Wednesday, August 13, 2014

Satchel Paige Pitches First MLB Complete Game


On August 13, 1948, Hall of Famer Satchel Paige at age 42, pitches his first major league complete game.

Paige was an American baseball player whose pitching in the Negro leagues and in Major League Baseball (MLB) made him a legend in his own lifetime. Paige was unanimously chosen to be the first Negro-Leaguer in the Hall due to his pitching dominance during the ‘30s and ‘40s.



Paige was a right-handed pitcher and was the oldest rookie to play in the MLB at the age of 42. He played with the St. Louis Browns until age 47, and represented them in the All-Star Game in 1952 and 1953. He first played for the semi-professional Mobile Tigers from 1924 to 1926. He was also a five time Negro League All-Star in 1934, 1936, 1941, 1942 and 1943.



Paige began his professional career in 1926 with the Chattanooga Black Lookouts of the Negro Southern League, and played his last professional game on June 21, 1966, for the Peninsula Grays of the Carolina League. However, his last game in the MLB was on Sept. 25, 1965 for the Kansas City Athletics.

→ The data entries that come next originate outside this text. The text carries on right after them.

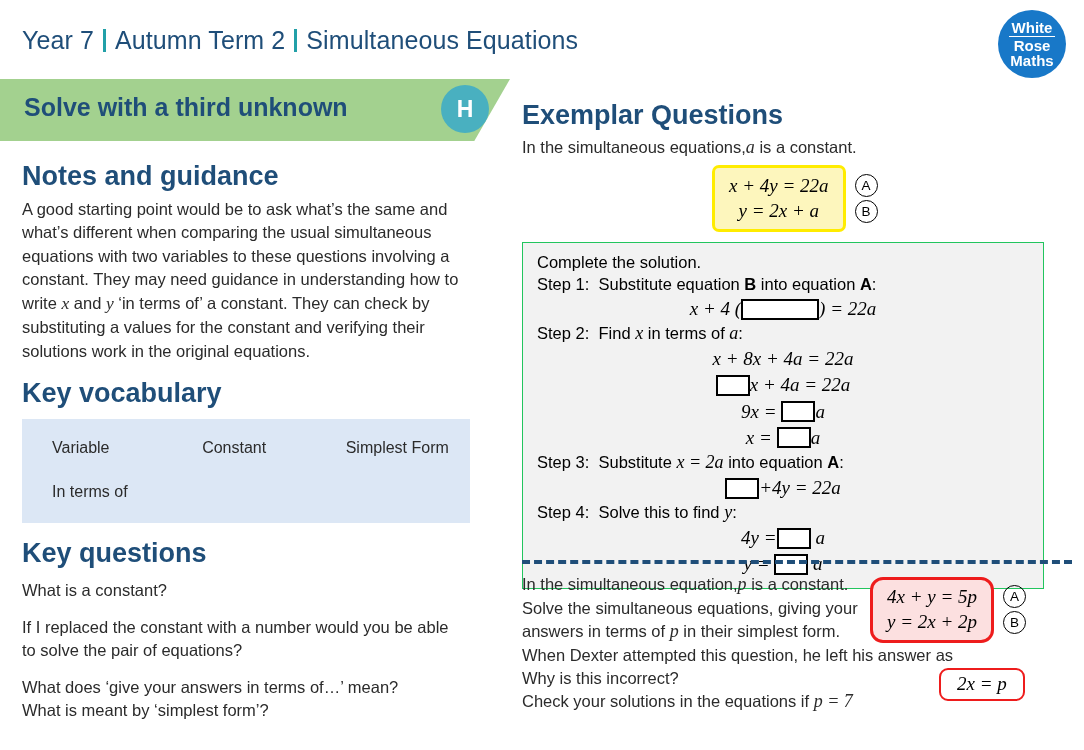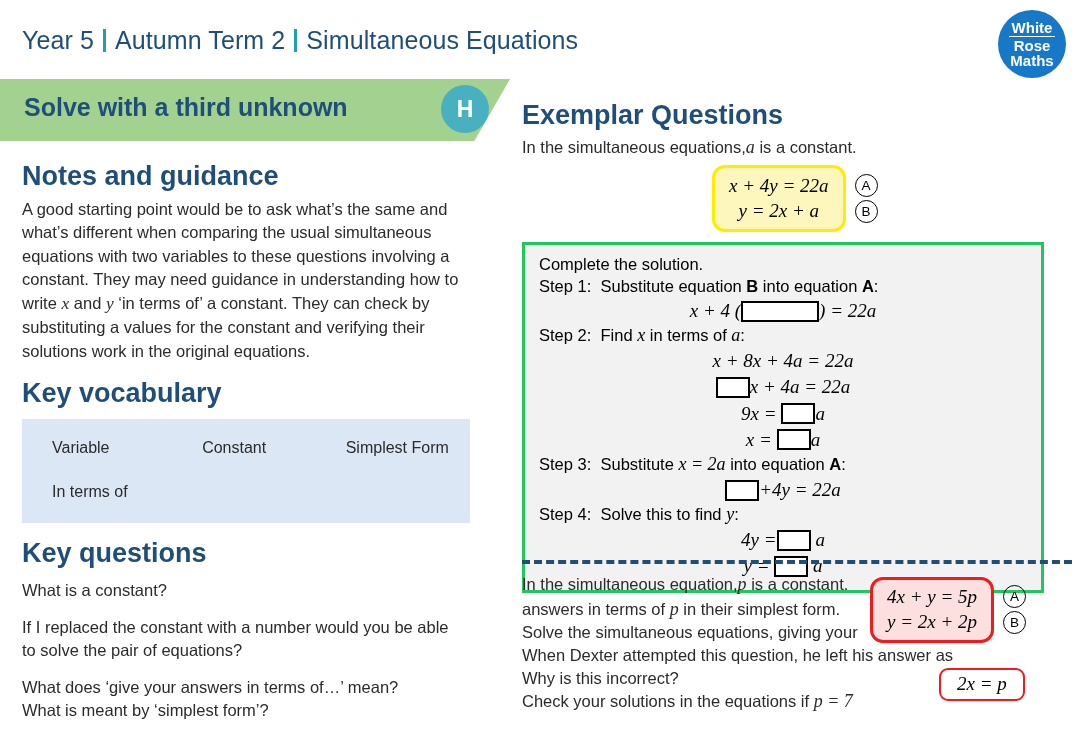"Year 5" span { text: 5 -> 7 }
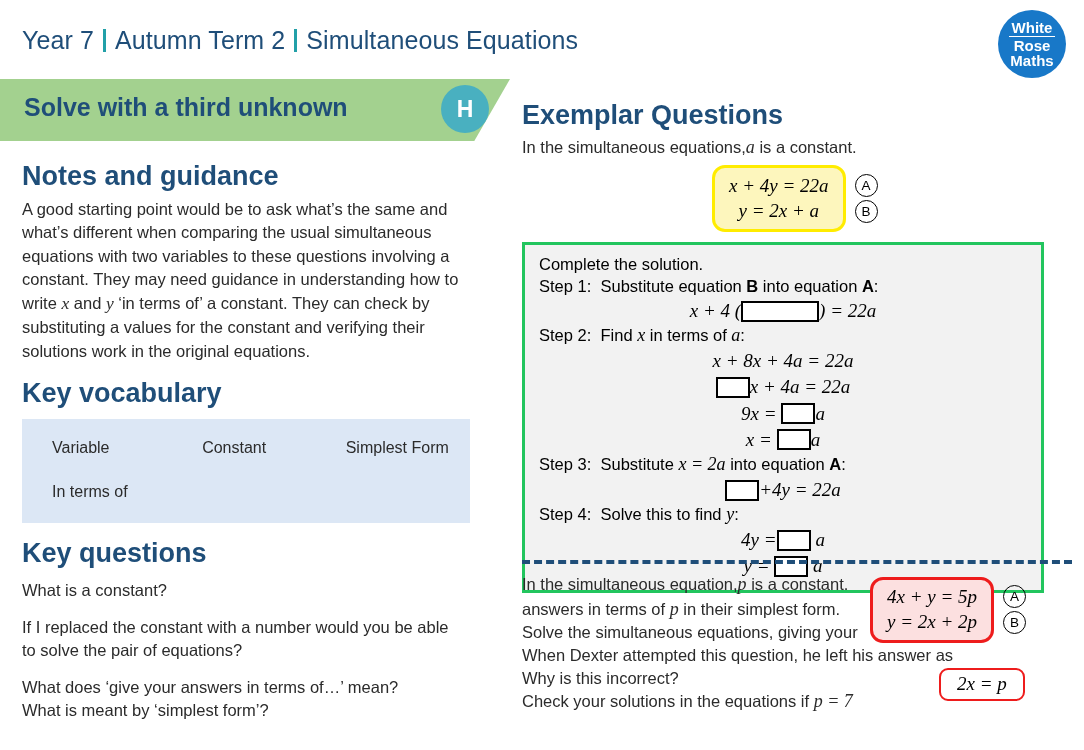"x + 4y = 22a" .yellow-pill { border-radius: 13px -> 7px }
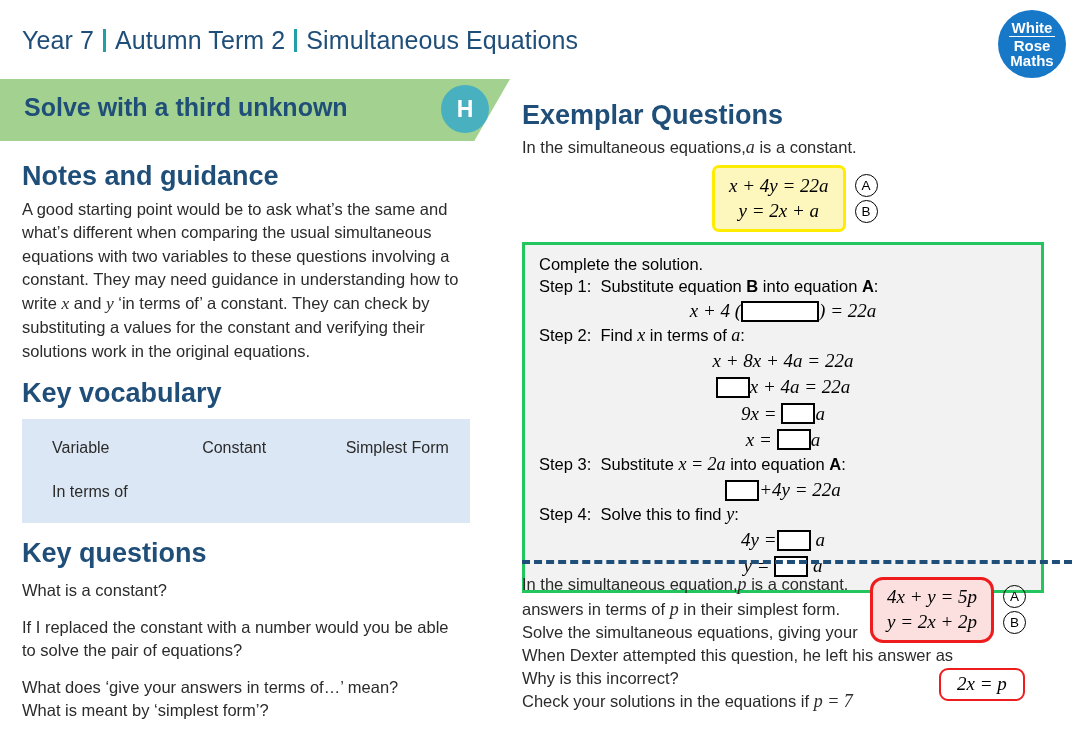"Complete the solution." .solution-box { border: 3px solid #22c55e -> 1px solid #22c55e }
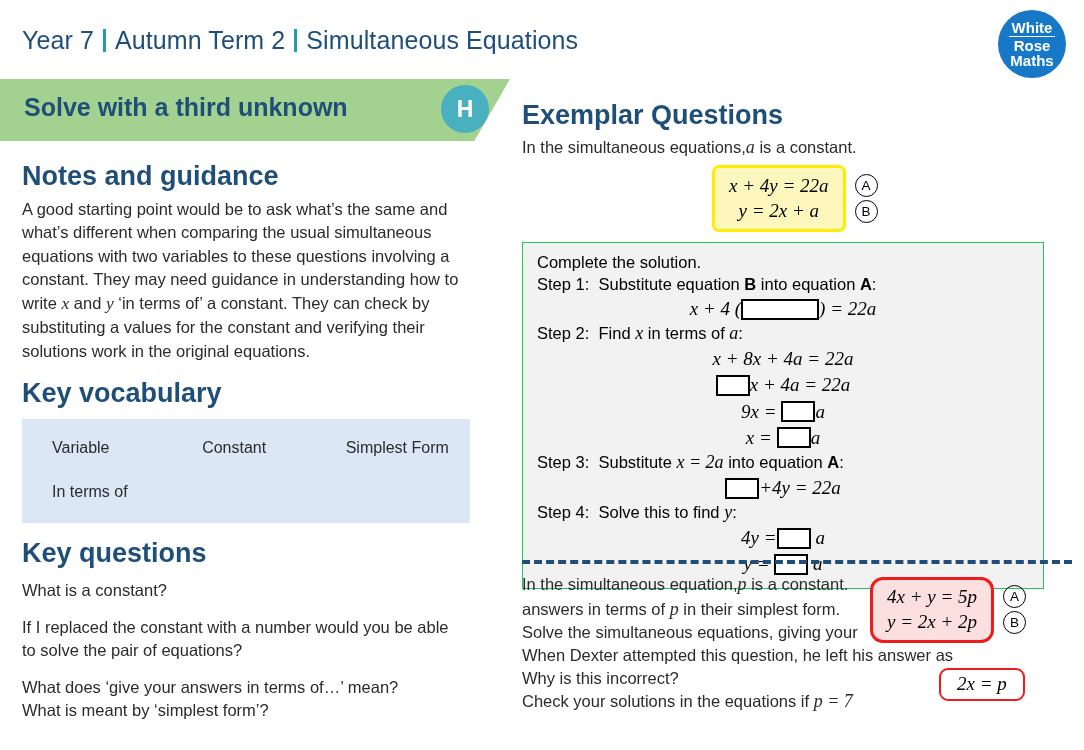"answers in terms of p" p.bq-text { order: before "Solve the simultaneous equations, giving" -> after "Solve the simultaneous equations, giving" }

Paige’s career in the MLB featured 28 wins and 31 losses, with a 2.29 earned run average, while collecting 288 strikeouts. He was selected to the MLB All-Star game twice, the Negro League All-Star game five times. He was a World Champion in both the Negro leagues in 1942 with the Kansas City Monarchs and in the MLB in 1948 with the Cleveland Indians.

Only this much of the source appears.